Cela constitue également une difficulté d’adaptation, car si la tension dramatique n’apparaît qu’à la toute fin du film, rendant l’événement particulièrement percutant, sa résolution légère risque de déstabiliser le spectateur non averti. Une sensation qu’il n’est pas vraiment possible de ressentir lors de la lecture de Look Back. En effet, celui qui lit les nouvelles de Fujimoto connaît aussi toute l’absurdité qui se dégage de ses récits. Pourtant, Oshiyama parvient à instaurer un rythme et une légèreté qui préparent habilement le terrain.
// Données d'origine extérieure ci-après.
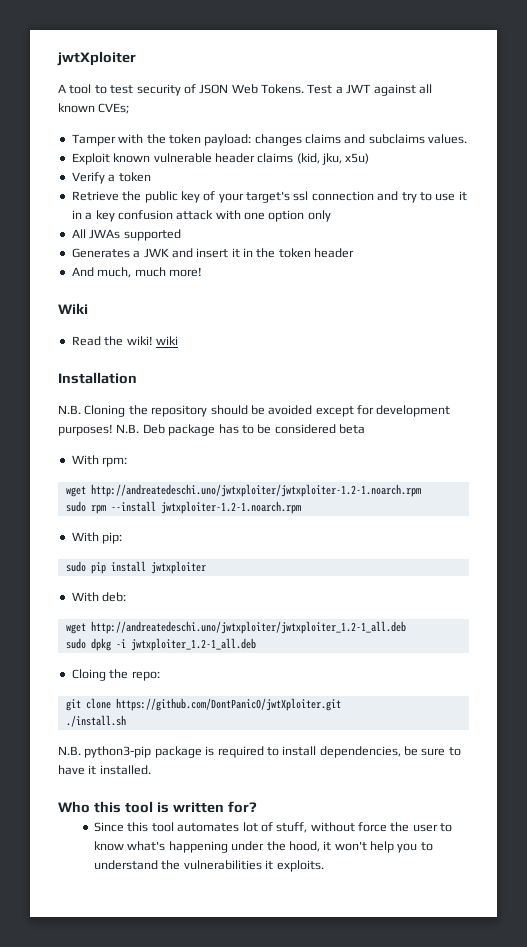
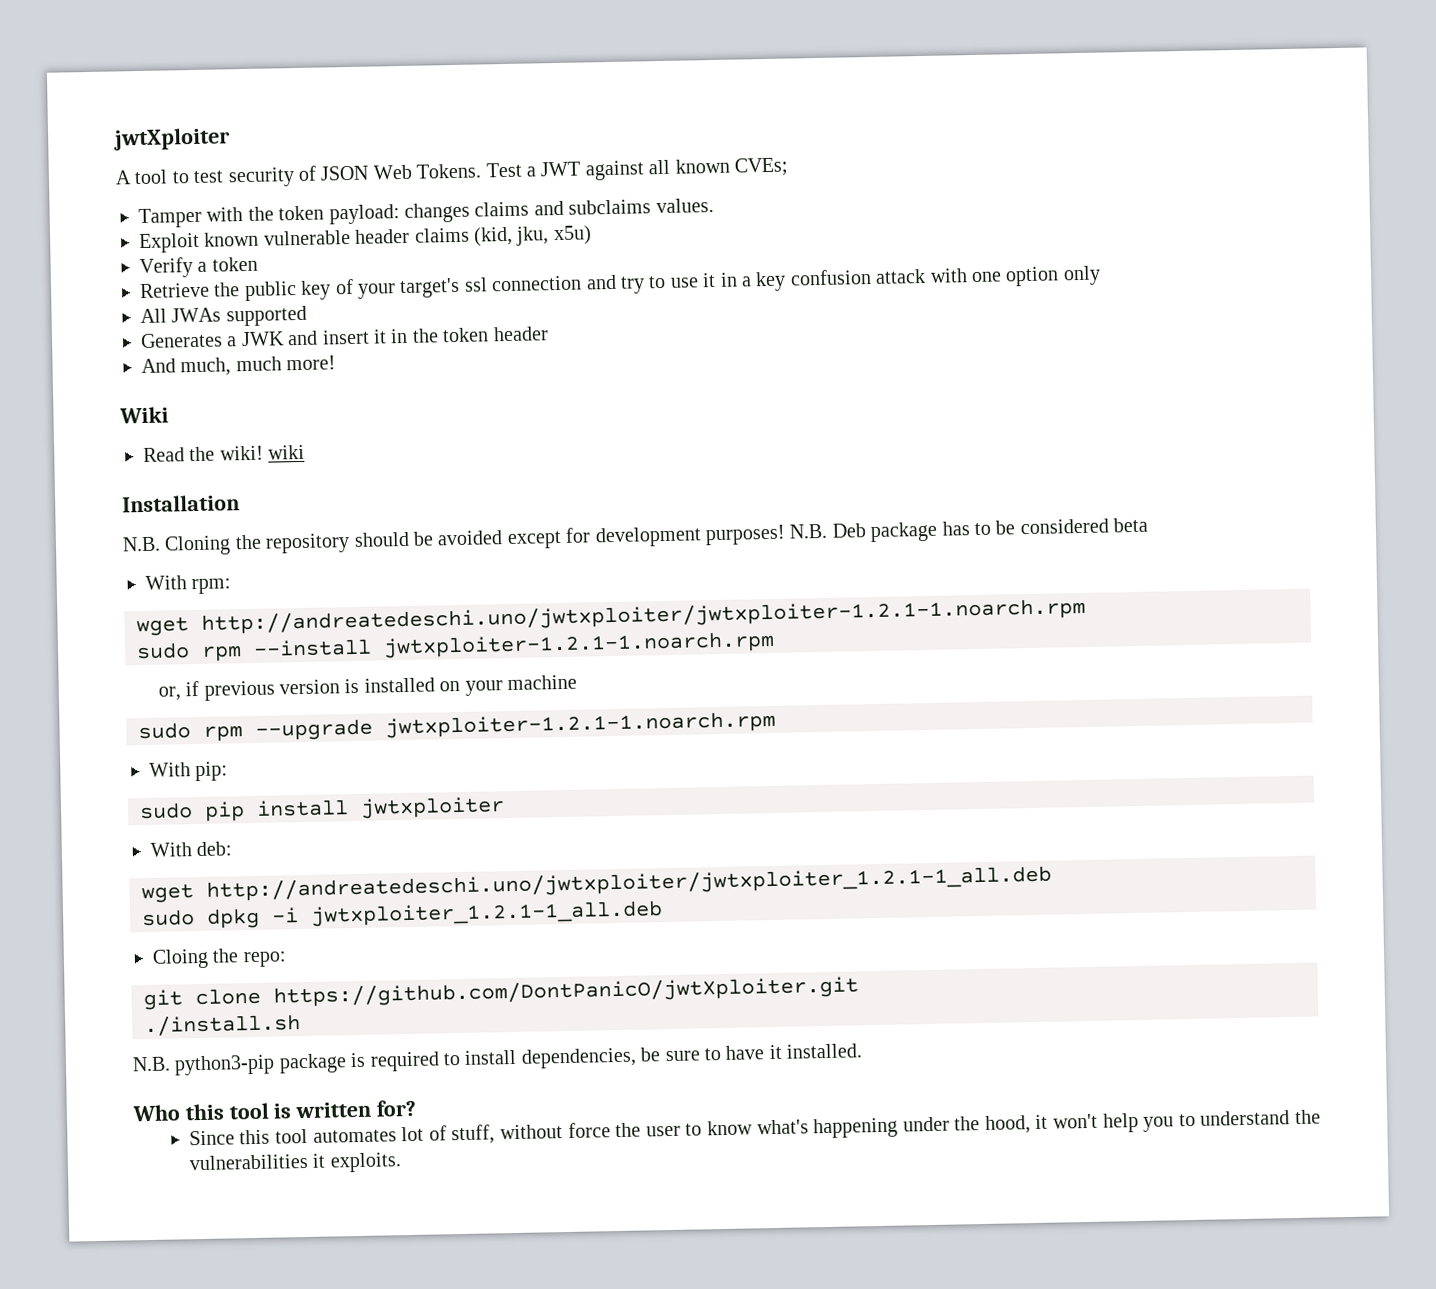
- wget http://andreatedeschi.uno/jwtxploiter/jwtxploiter-1.2-1.noarch.rpm
+ wget http://andreatedeschi.uno/jwtxploiter/jwtxploiter-1.2.1-1.noarch.rpm
- sudo rpm --install jwtxploiter-1.2-1.noarch.rpm
+ sudo rpm --install jwtxploiter-1.2.1-1.noarch.rpm
+ or, if previous version is installed on your machine
+ sudo rpm --upgrade jwtxploiter-1.2.1-1.noarch.rpm
- wget http://andreatedeschi.uno/jwtxploiter/jwtxploiter_1.2-1_all.deb
+ wget http://andreatedeschi.uno/jwtxploiter/jwtxploiter_1.2.1-1_all.deb
- sudo dpkg -i jwtxploiter_1.2-1_all.deb
+ sudo dpkg -i jwtxploiter_1.2.1-1_all.deb

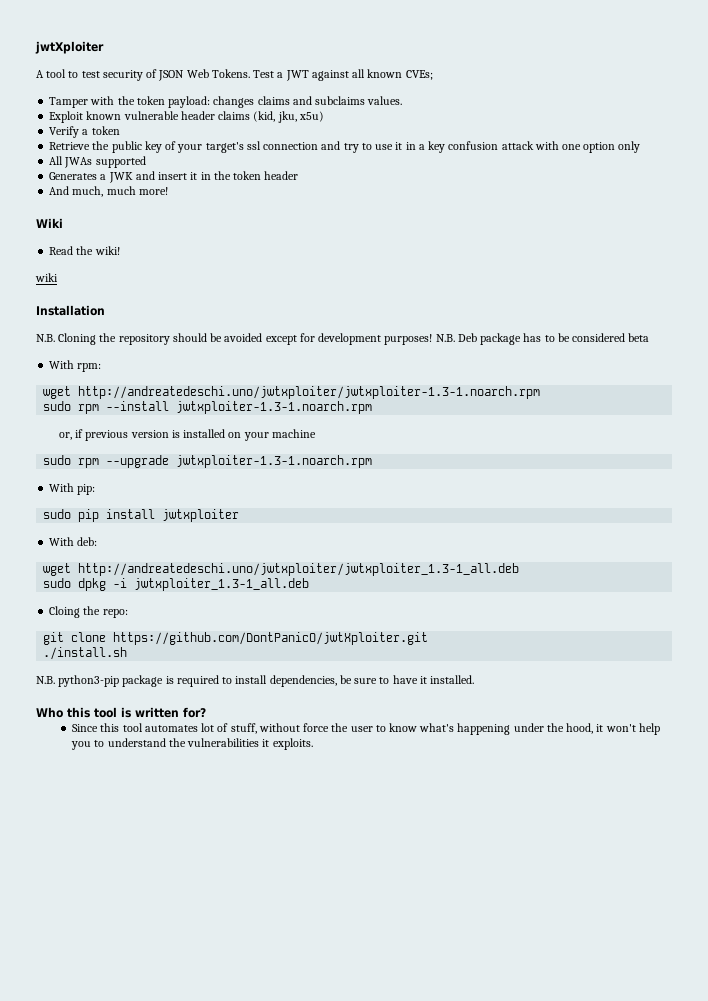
- Read the wiki! wiki
+ Read the wiki!
+ wiki
- wget http://andreatedeschi.uno/jwtxploiter/jwtxploiter-1.2.1-1.noarch.rpm
+ wget http://andreatedeschi.uno/jwtxploiter/jwtxploiter-1.3-1.noarch.rpm
- sudo rpm --install jwtxploiter-1.2.1-1.noarch.rpm
+ sudo rpm --install jwtxploiter-1.3-1.noarch.rpm
- sudo rpm --upgrade jwtxploiter-1.2.1-1.noarch.rpm
+ sudo rpm --upgrade jwtxploiter-1.3-1.noarch.rpm
- wget http://andreatedeschi.uno/jwtxploiter/jwtxploiter_1.2.1-1_all.deb
+ wget http://andreatedeschi.uno/jwtxploiter/jwtxploiter_1.3-1_all.deb
- sudo dpkg -i jwtxploiter_1.2.1-1_all.deb
+ sudo dpkg -i jwtxploiter_1.3-1_all.deb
Tant pour la tristesse de la situation que pour son ubuesque dénouement.
Regarder vers l’avenir pour mieux se retourner
Comme mentionné plus haut, Look Back reflète les interrogations artistiques propres à Tatsuki Fujimoto. Ces doutes sont également partagés par Oshiyama, ce qui se ressent profondément tout au long du film. Des premiers tâtonnements de la créativité à l’accomplissement d’une œuvre, tout est mis en scène pour explorer les différentes approches de l’art. Kyômoto et Fujino sont présentées sous des prismes distincts, ce qui enrichit non seulement leur relation, mais aussi leur développement personnel.
Malgré ses 58 minutes, la lenteur du récit et les différentes situations permettent un attachement presque immédiat. Look Back offre une histoire aux possibilités infinies, tout en ne laissant aucun doute quant à la destinée de ses personnages et de son scénario. L’écriture se distingue par une justesse étonnante, et les moments de pause offrent un souffle bienvenu dans cette course contre la montre, où l’on cherche à saisir le véritable enjeu du récit. Grâce à ces éléments, chacun en ressort grandi. Les leçons véhiculées par l’histoire touchent aussi bien les auteurs que les personnages et les spectateurs.